Diese Arbeitsmehrbelastung muss personell ausgeglichen werden. Darüber hinaus ist bei der zu erwartenden Zunahme der audiovisuellen Aufzeichnungen die entsprechende Sachmittelausstattung in ausreichender Anzahl vorzuhalten.

Dem Regierungsentwurf ist nicht zu entnehmen, welche Folgen ein Verstoß gegen die Aufzeichnungspflicht hat. In der Begründung sollte daher klargestellt werden, dass ein Verstoß nicht zu einer Unverwertbarkeit der anderweitig protokollierten Vernehmung führt.

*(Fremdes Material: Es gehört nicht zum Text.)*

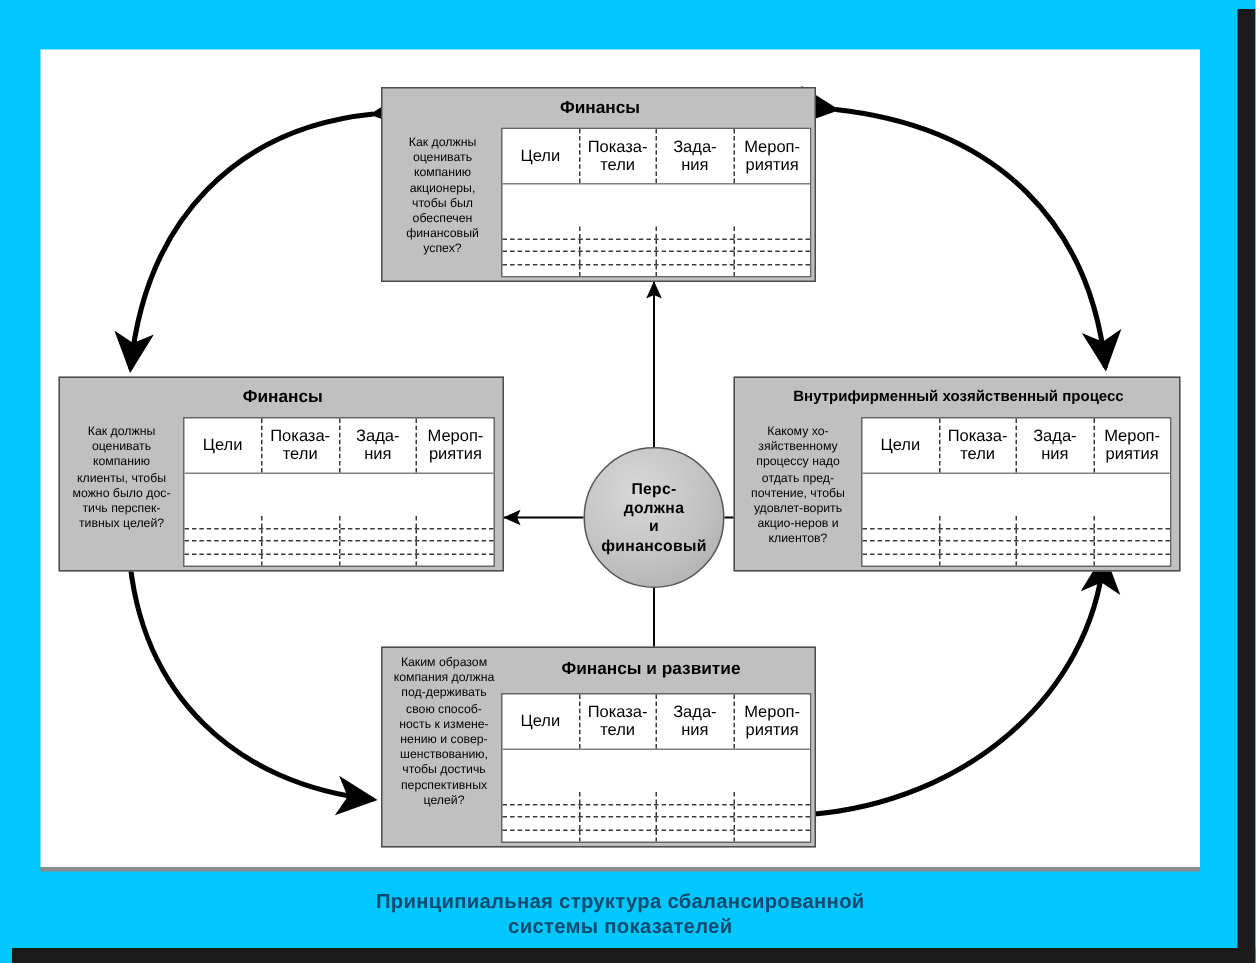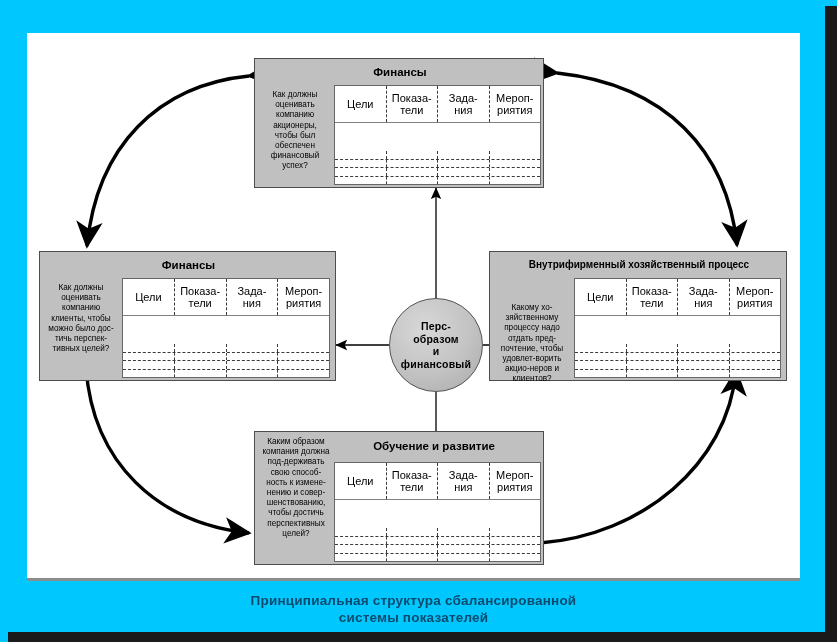--- a/index.html
+++ b/index.html
@@ -294,21 +294,21 @@
             <div class="cell"></div>
             <div class="cell"></div>
             <div class="cell"></div>
           </div>
         </div>
       </div>
     </div>
 
     <div class="panel" style="left:462px; top:218px; width:298px; height:130px;">
       <div class="panel-title" style="left:0; top:7px; width:298px; font-size:10px;">Внутрифирменный хозяйственный процесс</div>
-      <div class="panel-question" style="left:6px; top:31px; width:72px;margin-top:20px;">Какому хо-зяйственному процессу надо отдать пред-почтение, чтобы удовлет-ворить акцио-неров и клиентов?</div>
+      <div class="panel-question" style="left:6px; top:31px; width:72px;">Какому хо-зяйственному процессу надо отдать пред-почтение, чтобы удовлет-ворить акцио-неров и клиентов?</div>
       <div class="grid" style="left:84px; top:26px; width:207px; height:100px;">
         <div class="grid-head" style="height:37px;">
           <div class="cell">
             <span>Цели</span>
           </div>
           <div class="cell">
             <span><span>Показа-</span><br><span>тели</span></span>
           </div>
           <div class="cell">
             <span><span>Зада-</span><br><span>ния</span></span>
@@ -340,21 +340,21 @@
             <div class="cell"></div>
             <div class="cell"></div>
             <div class="cell"></div>
             <div class="cell"></div>
           </div>
         </div>
       </div>
     </div>
 
     <div class="panel" style="left:227px; top:398px; width:290px; height:134px;">
-      <div class="panel-title" style="left:70px; top:8px; width:218px;">Обучение и развитие</div>
+      <div class="panel-title" style="left:70px; top:8px; width:218px;">Финансы и развитие</div>
       <div class="panel-question" style="left:6px; top:5px; width:70px;">Каким образом компания должна под-держивать свою способ-ность к измене-нению и совер-шенствованию, чтобы достичь перспективных целей?</div>
       <div class="grid" style="left:79px; top:30px; width:207px; height:100px;">
         <div class="grid-head" style="height:37px;">
           <div class="cell">
             <span>Цели</span>
           </div>
           <div class="cell">
             <span><span>Показа-</span><br><span>тели</span></span>
           </div>
           <div class="cell">
@@ -389,21 +389,21 @@
             <div class="cell"></div>
             <div class="cell"></div>
           </div>
         </div>
       </div>
     </div>
 
     <div id="centre-circle">
       <div id="centre-label">
         <span>Перс-</span><br>
-        <span>образом</span><br>
+        <span>должна</span><br>
         <span>и</span><br>
         <span>финансовый</span>
       </div>
     </div>
 
   </div>
 
   <div id="canvas-underline"></div>
 
   <div id="caption">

4. Mitwirkung der Jugendgerichtshilfe

Nach § 38 Abs. 4, 7 JGG-E besteht künftig eine grundsätzliche Anwesenheitspflicht gegenüber dem bisherigen Anwesenheitsrecht, ein ausdrücklicher Verzicht auf die Anwesenheit ist möglich. Die Einführung einer Anwesenheitspflicht wird begrüßt. Hierdurch kann verhindert werden, dass die Jugendgerichtshilfe aus Gründen von Sparzwängen und knappen Ressourcen auf die Teilnahme verzichtet. Die Befreiungsmöglichkeit sollte aber nur dann bestehen, wenn zu Beginn der mündlichen Verhandlung ein schriftlicher Bericht der Jugendgerichtshilfe vorliegt.

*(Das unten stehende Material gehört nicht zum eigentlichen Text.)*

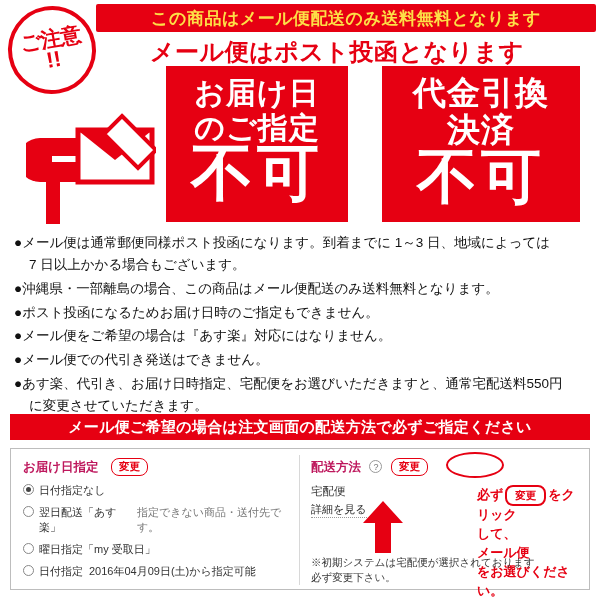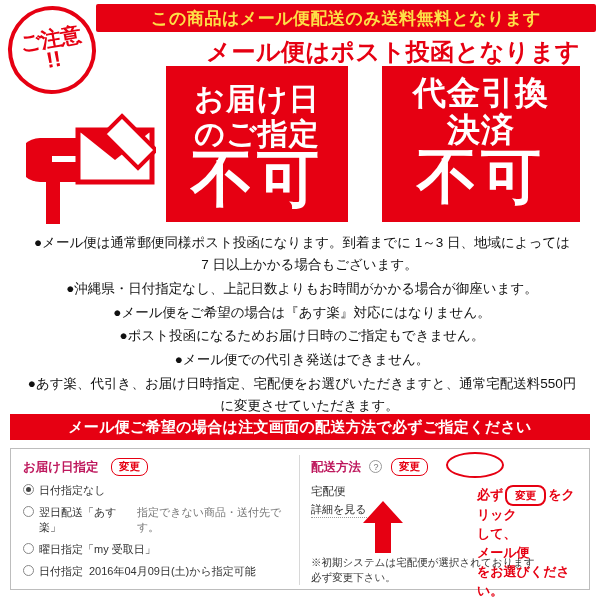--- a/index.html
+++ b/index.html
@@ -47,58 +47,58 @@
     transform: rotate(-10deg);
   }
   .caution .c1 { font-size: 21px; font-weight: bold; letter-spacing: -1px;}
   .caution .c2 { font-size: 22px; font-weight: bold; margin-top: -2px; }
 
   
   .sub-head {
     position: absolute;
     left: 150px; top: 36px;
     width: 430px;
-    text-align: right;
+    text-align: left;
     color: #e60012;
     font-size: 24px;
     font-weight: bold;
     letter-spacing: 0.5px;
   }
 
   
   .redbox {
     position: absolute;
     background: #e60012;
     color: #fff;
     text-align: center;
     font-weight: bold;
   }
   #box-date { left: 166px; top: 66px; width: 182px; height: 156px; }
   #box-cod  { left: 382px; top: 66px; width: 198px; height: 156px; }
 
-  .redbox .l1 { font-size: 30px; line-height: 1.15; padding-top: 16px; letter-spacing: 1px;}
+  .redbox .l1 { font-size: 30px; line-height: 1.15; padding-top: 10px; letter-spacing: 1px;}
   .redbox .l2 { font-size: 30px; line-height: 1.1; letter-spacing: 1px;}
   .redbox .big { font-size: 62px; line-height: 0.95; letter-spacing: 4px; }
   #box-cod .l1 { font-size: 33px; padding-top: 8px; }
   #box-cod .l2 { font-size: 33px; }
   #box-cod .big { font-size: 60px; }
 
   
   .mailbox { position: absolute; left: 26px; top: 108px; width: 130px; height: 118px; }
 
   
   .bullets {
     position: absolute;
     left: 14px; top: 232px;
     width: 576px;
     font-size: 13.5px;
     line-height: 1.62;
     color: #111;
   }
-  .bullets .row { display: block; margin-bottom: 2px; text-indent: 0; text-align: center; }
+  .bullets .row { display: block; margin-bottom: 2px; text-indent: 0; }
   .bullets .cont { display: block; padding-left: 15px; }
 
   
   .strip {
     position: absolute;
     left: 10px; top: 414px;
     width: 580px; height: 26px;
     background: #e60012;
     color: #fff;
     font-size: 15px;
@@ -208,27 +208,27 @@
     <div class="l2">決済</div>
     <div class="big">不可</div>
   </div>
 
   <div class="bullets">
     <div class="row">
       <span>●</span><span>メール便は通常郵便同様ポスト投函になります。到着までに 1～3 日、地域によっては</span>
       <span class="cont">7 日以上かかる場合もございます。</span>
     </div>
     <div class="row">
-      <span>●</span><span>沖縄県・日付指定なし、上記日数よりもお時間がかかる場合が御座います。</span>
+      <span>●</span><span>沖縄県・一部離島の場合、この商品はメール便配送のみ送料無料となります。</span>
+    </div>
+    <div class="row">
+      <span>●</span><span>ポスト投函になるためお届け日時のご指定もできません。</span>
     </div>
     <div class="row">
       <span>●</span><span>メール便をご希望の場合は『あす楽』対応にはなりません。</span>
-    </div>
-    <div class="row">
-      <span>●</span><span>ポスト投函になるためお届け日時のご指定もできません。</span>
     </div>
     <div class="row">
       <span>●</span><span>メール便での代引き発送はできません。</span>
     </div>
     <div class="row">
       <span>●</span><span>あす楽、代引き、お届け日時指定、宅配便をお選びいただきますと、通常宅配送料550円</span>
       <span class="cont">に変更させていただきます。</span>
     </div>
   </div>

Der Regierungsentwurf sollte aber dahingehend ergänzt werden, dass die Durchführung der Hauptverhandlung bei Fernbleiben der Jugendgerichtshilfe trotz Ladung keinen Revisionsgrund i.S.v. § 2 Abs. 2 JGG i.V.m. § 338
Nr. 5 StPO darstellt.

5. In-dubio-pro-reo-Grundsatz hinsichtlich des Alters

Nach Art. 3 UAbs. 2 der Richtlinie gilt eine Person als unter 18 Jahre alt, wenn Zweifel daran bestehen, ob sie das 18. Lebensjahr vollendet hat. Bislang war dies für das Jugendstrafverfahren nicht ausdrücklich geregelt. Der Entwurf schlägt daher in § 1 Abs. 3 JGG-E die ausdrückliche Aufnahme des entsprechenden Zweifelssatzes vor.

Dies ist im Sinne der Rechtssicherheit zu begrüßen.

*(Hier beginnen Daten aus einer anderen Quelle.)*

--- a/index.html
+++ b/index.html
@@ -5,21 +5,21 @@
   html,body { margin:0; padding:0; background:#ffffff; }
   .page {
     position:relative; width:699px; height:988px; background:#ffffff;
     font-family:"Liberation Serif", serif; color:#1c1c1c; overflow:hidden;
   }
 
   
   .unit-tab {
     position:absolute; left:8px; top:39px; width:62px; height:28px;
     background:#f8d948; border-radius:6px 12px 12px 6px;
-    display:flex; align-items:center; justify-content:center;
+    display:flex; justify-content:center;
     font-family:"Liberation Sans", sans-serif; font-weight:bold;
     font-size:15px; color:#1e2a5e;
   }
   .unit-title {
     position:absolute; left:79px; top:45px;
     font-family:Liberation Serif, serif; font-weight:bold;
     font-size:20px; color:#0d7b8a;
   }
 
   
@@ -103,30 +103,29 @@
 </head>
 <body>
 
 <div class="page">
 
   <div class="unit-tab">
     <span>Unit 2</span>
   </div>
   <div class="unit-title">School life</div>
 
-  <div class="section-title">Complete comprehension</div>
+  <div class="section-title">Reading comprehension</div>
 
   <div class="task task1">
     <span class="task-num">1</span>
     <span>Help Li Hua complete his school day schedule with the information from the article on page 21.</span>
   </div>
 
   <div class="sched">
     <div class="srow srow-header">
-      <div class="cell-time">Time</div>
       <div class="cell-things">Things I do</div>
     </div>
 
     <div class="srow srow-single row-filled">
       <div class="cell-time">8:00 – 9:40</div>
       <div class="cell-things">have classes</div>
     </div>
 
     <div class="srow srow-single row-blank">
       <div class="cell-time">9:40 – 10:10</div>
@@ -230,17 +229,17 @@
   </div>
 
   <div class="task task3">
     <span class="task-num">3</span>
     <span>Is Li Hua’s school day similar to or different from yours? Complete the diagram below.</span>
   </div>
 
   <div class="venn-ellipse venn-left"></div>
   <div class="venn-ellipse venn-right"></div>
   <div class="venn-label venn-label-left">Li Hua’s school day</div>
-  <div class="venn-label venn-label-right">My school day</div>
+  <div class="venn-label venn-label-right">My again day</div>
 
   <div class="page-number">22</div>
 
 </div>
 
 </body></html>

Wünschenswert wäre aber auch eine Regelung zum Umgang mit Zweifeln, ob eine Person unter 14 Jahre alt oder strafmündig ist.

6. Auskunfts- und Informationsrechte

Die Richtlinie sieht in Art. 4 und 5 umfassende Auskunfts- und Informationspflichten vor, die der Entwurf mit § 70a JGG-E umsetzt. Die entsprechenden Informationen sollen nach § 67a Abs. 2 JGG-E grundsätzlich auch den Erziehungsberechtigten und den gesetzlichen Vertretern erteilt werden.

Den umfangreichen Belehrungs-, Hinweis- und Dokumentationspflichten wird wohl nur durch die Aushändigung entsprechender Formblätter in der Muttersprache des Beschuldigten zu entsprechen sein, deren Empfang durch den Beschuldigten zu bestätigen ist. Ob damit der Zweck erfüllt werden kann, dass der jugendliche Beschuldigte umfassend und in einer Weise informiert wird, die sicherstellt, dass er die Belehrungen auch verstanden hat, erscheint zumindest zweifelhaft.

Die auf den Einzelfall vorzunehmende individuelle Anpassung der Belehrungen wird zudem zu einer merklichen Belastung der Ermittlungs- und Strafverfolgungsbehörden führen.

In Umsetzung von Art. 5 der Richtlinie sind die gegenüber dem Jugendlichen zu erfolgenden Belehrungen möglichst rasch auch dem Träger elterlicher Verantwortung zukommen zu lassen. Aufgrund der eindeutigen unionsrechtlichen Vorgaben besteht kein Umsetzungsspielraum.

Entgegen der bisher teilweise gängigen Praxis kann unter Berücksichtigung des eindeutigen Wortlauts des Art. 5 der Richtlinie im Einzelfall von der Unterrichtung der Erziehungsberechtigten auch bei Verzicht durch den Jugendlichen nicht abgesehen werden.

Auch diesen Mitteilungspflichten wird, um den Aufwand auf ein vertretbares Maß zu reduzieren, nur durch die Aushändigung oder Übersendung entsprechender Formblätter zu entsprechen sein, gleichwohl aber zu Mehrarbeit führen.

7. Erstreckung auf Heranwachsende

Gegen die Erstreckung der Vorschriften auf Verfahren gegen Heranwachsende bestehen keine Bedenken.